Manusia yang menghargai dirinya sendiri sebagai manusia, manusia yang menghargai manusia lain seperti halnya dia menghargai dirinya sendiri, manusia memahami dan melaksanakan kewajiban dan hak-haknya sebagai manusia, manusia memanfaatkan seluruh potensi dirinya sesuai dengan kemampuan yang dimilikinya, dan manusia menyadari adanya kekuatan akhir yang mengatur seluruh hidup manusia. 

Selain itu, menjadi manusia bukan sekedar dapat makan untuk hidup, tetapi lebih dari itu menjadi manusia berarti memiliki tanggung jawab terhadap dirinya sendiri, keluarga, masyarakat, bangsa dan negaranya. 

Pendidikan humanis adalah proses pendidikan yang membangun karakter kemanusiaan dalam diri manusia, yang menghargai harkat dan martabat manusia lain, yang tidak terlepas dari moral hidup bersama atau moral sosial. 

Muara pendidikan yang manusiawi adalah mewujudkan pendidikan yang bermakna, yakni suatu sistem pendidikan yang menekankan pada watak (karakter) atau moral dalam sistem nilai dan aktualisasi diri, pada peserta didik. 

Dan ini berarti meninggalkan sistem pendidikan yang menekankan pada pemupukan pengetahuan atau ”knowledge deposit” (paradigma pendidikan intelektualis). 

Pendidikan humanis ini memiliki beberapa ciri, yaitu: memandang pendidikan sebagai sebuah sistem organik, bukan mekanik. Tidak memisahkan antara teori dan praksis. 

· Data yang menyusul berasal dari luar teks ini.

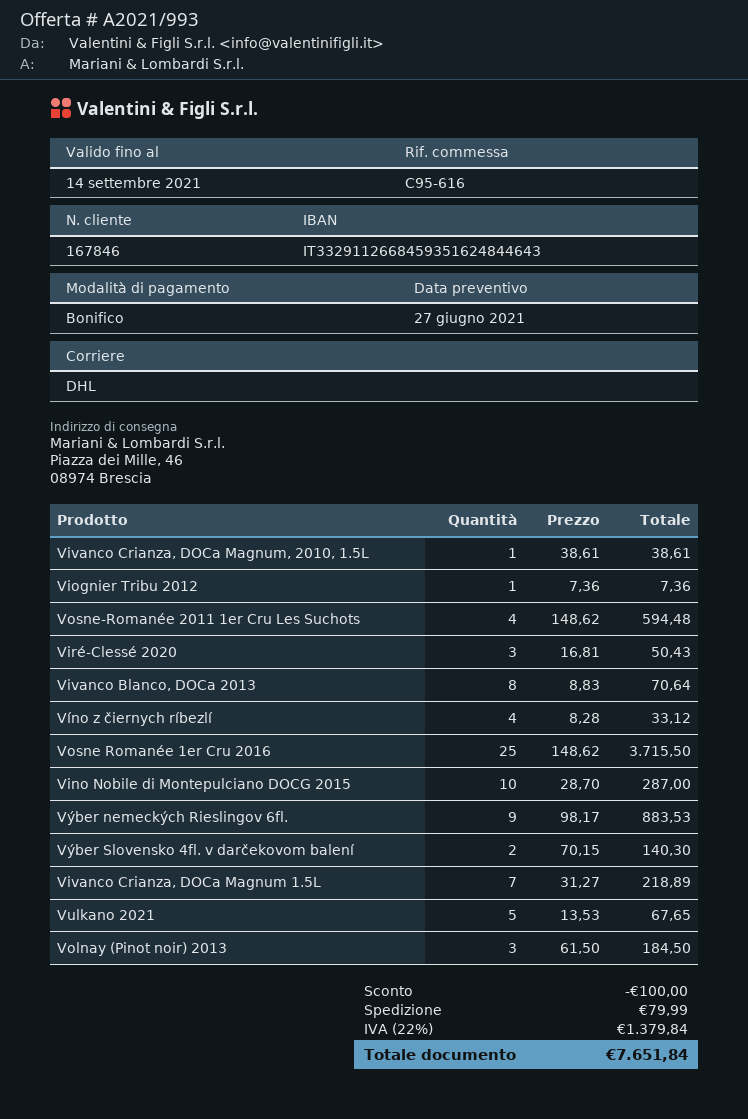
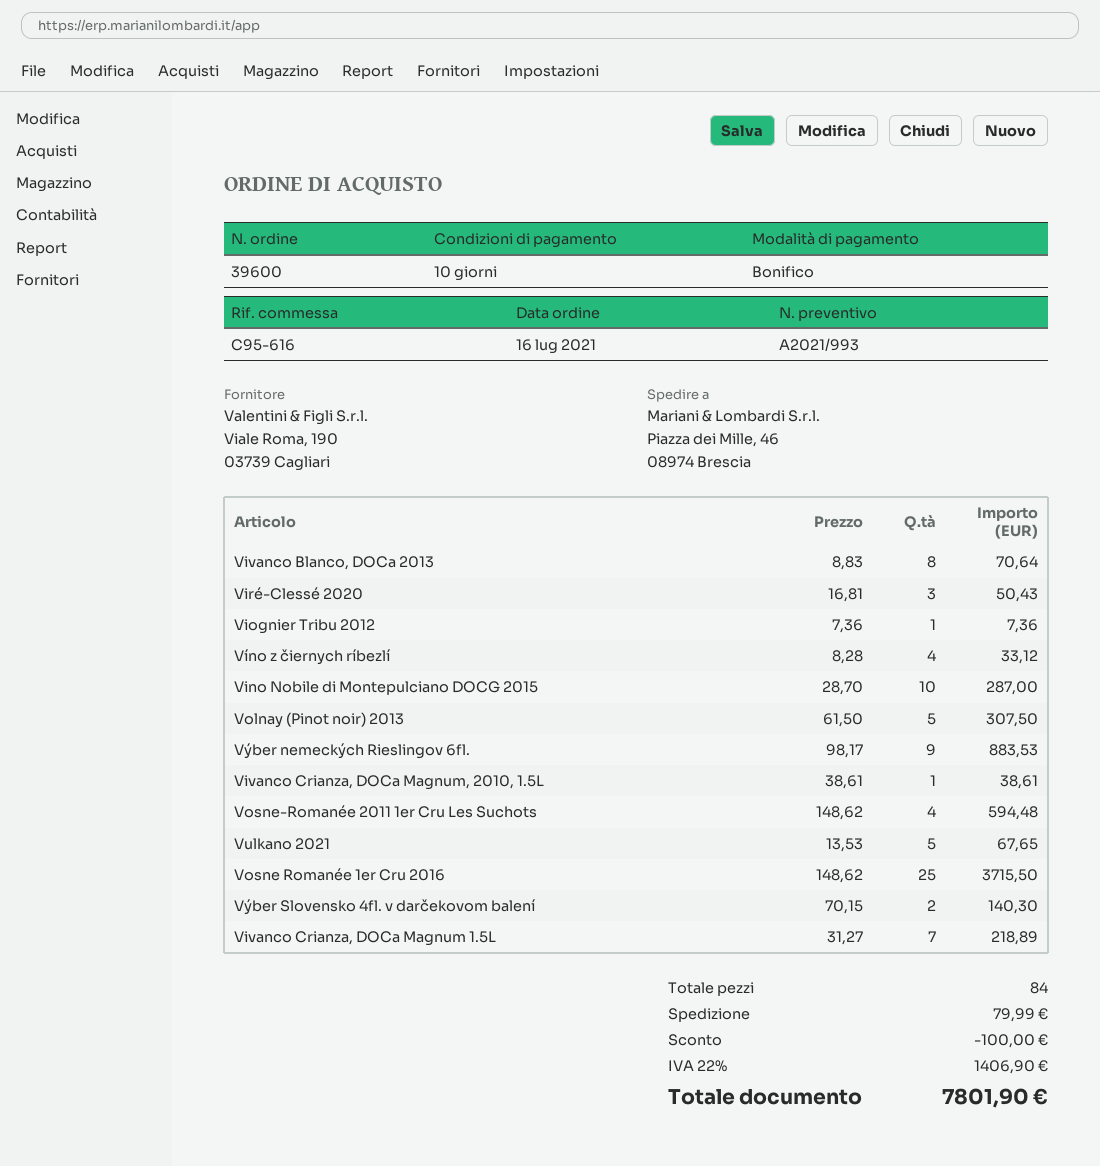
Volnay (Pinot noir) 2013: 3 x 61.50 = 184.50 -> 5 x 61.50 = 307.50
tax: 22% = 1379.84 -> 22% = 1406.90
total: 7651.84 -> 7801.90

Memperlakukan peserta didik bukan sebagai bahan mentah, melainkan sebagai individu yang memiliki bakat dan minat tertentu. 

3. Paradigma Pluralisme 

Paradigma plural memandang manusia sebagai sosok yang independent, bebas dan memiliki otoritas serta otonomi untuk melakukan pemaknaan dan menafsirkan realitas sosial yang ada disekitarnya. 

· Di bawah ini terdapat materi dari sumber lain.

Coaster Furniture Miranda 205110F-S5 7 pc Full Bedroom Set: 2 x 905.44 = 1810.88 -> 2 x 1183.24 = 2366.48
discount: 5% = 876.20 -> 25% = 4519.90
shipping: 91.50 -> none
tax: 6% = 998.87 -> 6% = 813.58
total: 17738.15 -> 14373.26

Tindakan manusia sulit diprediksi, karena adanya kesadaran yang berbeda antar manusia. Manusia sebagai aktor sosial menafsirkan dunia empiris mereka sendiri secara bebas dan berbeda satu dengan lain. 

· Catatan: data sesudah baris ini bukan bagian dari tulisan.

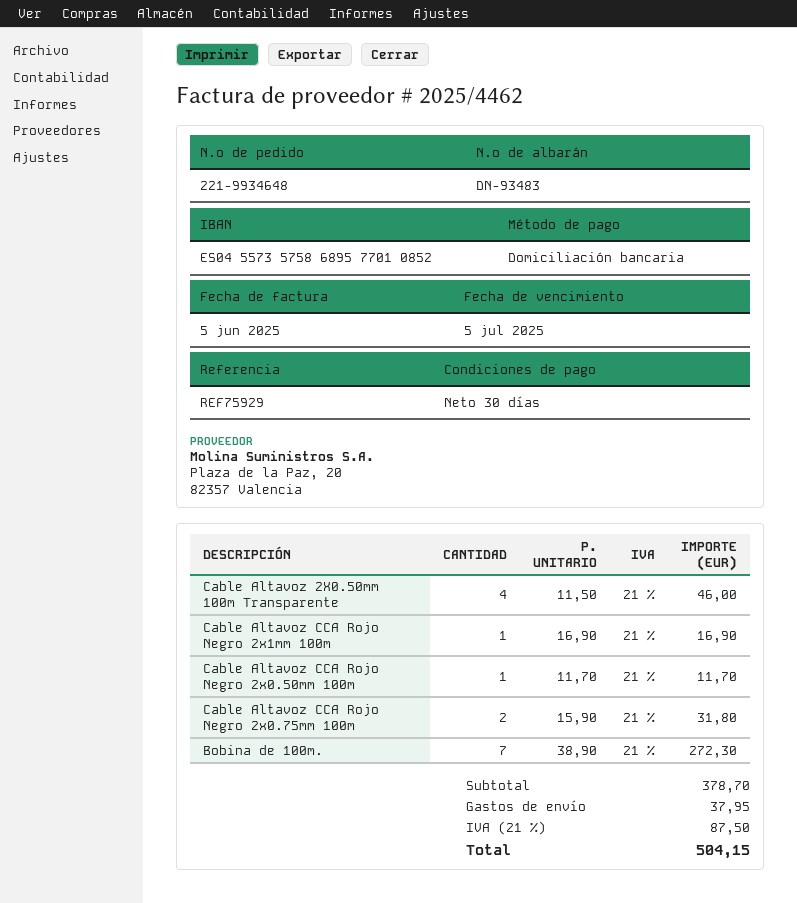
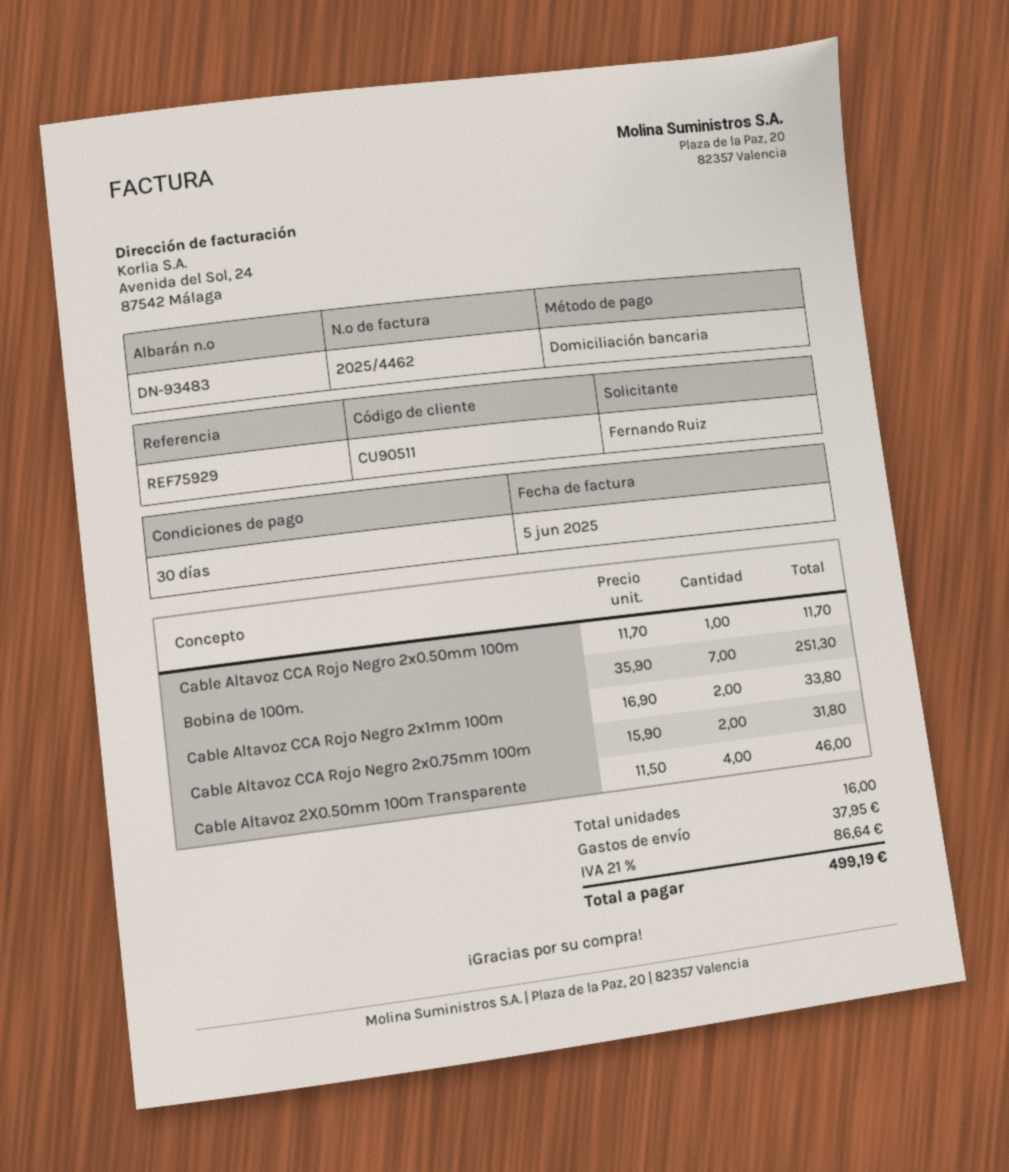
Cable Altavoz CCA Rojo Negro 2x1mm 100m: 1 x 16.90 = 16.90 -> 2 x 16.90 = 33.80
Bobina de 100m.: 7 x 38.90 = 272.30 -> 7 x 35.90 = 251.30
tax: 21% = 87.50 -> 21% = 86.64
total: 504.15 -> 499.19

Dengan demikian, aspek kualitatif lebih dikedepankan dibandingkan aspek kuantitatif. Immanuel Kant merupakan filosof utama yang dijadikan basis paradigma pluralis. 

Menurut Kant (dalam Supriadi, 2018), manusia pada hakekatnya adalah makhluk yang suka berteman sekaligus juga berkompetisi, namun manusia tetap senang dengan harmoni. 

Manusia bertindak atas kesadaran subyektif, dan memiliki kebebasan menafsirkan realitas di lingkungannya secara aktif. Sementara, menurut J. Rousseau, masyarakat adalah sebuah kontrak sosial. 

Ada struktur internal yang membentuk kesadaran manusia, dimana kontrak sosial merupakan sebuah mekanisme untuk melakukan kontrol. Sejalan dengan konsep manusia, Kant dan Rousseau mengembangkan teori kontrak sosial. 

Dalam teori ini, terbentuknya negara (masyarakat politik) karena anggota masyarakat mengadakan kontrak sosial untuk membentuk negara. Sumber kewenangan di sini adalah masyarakat itu sendiri. 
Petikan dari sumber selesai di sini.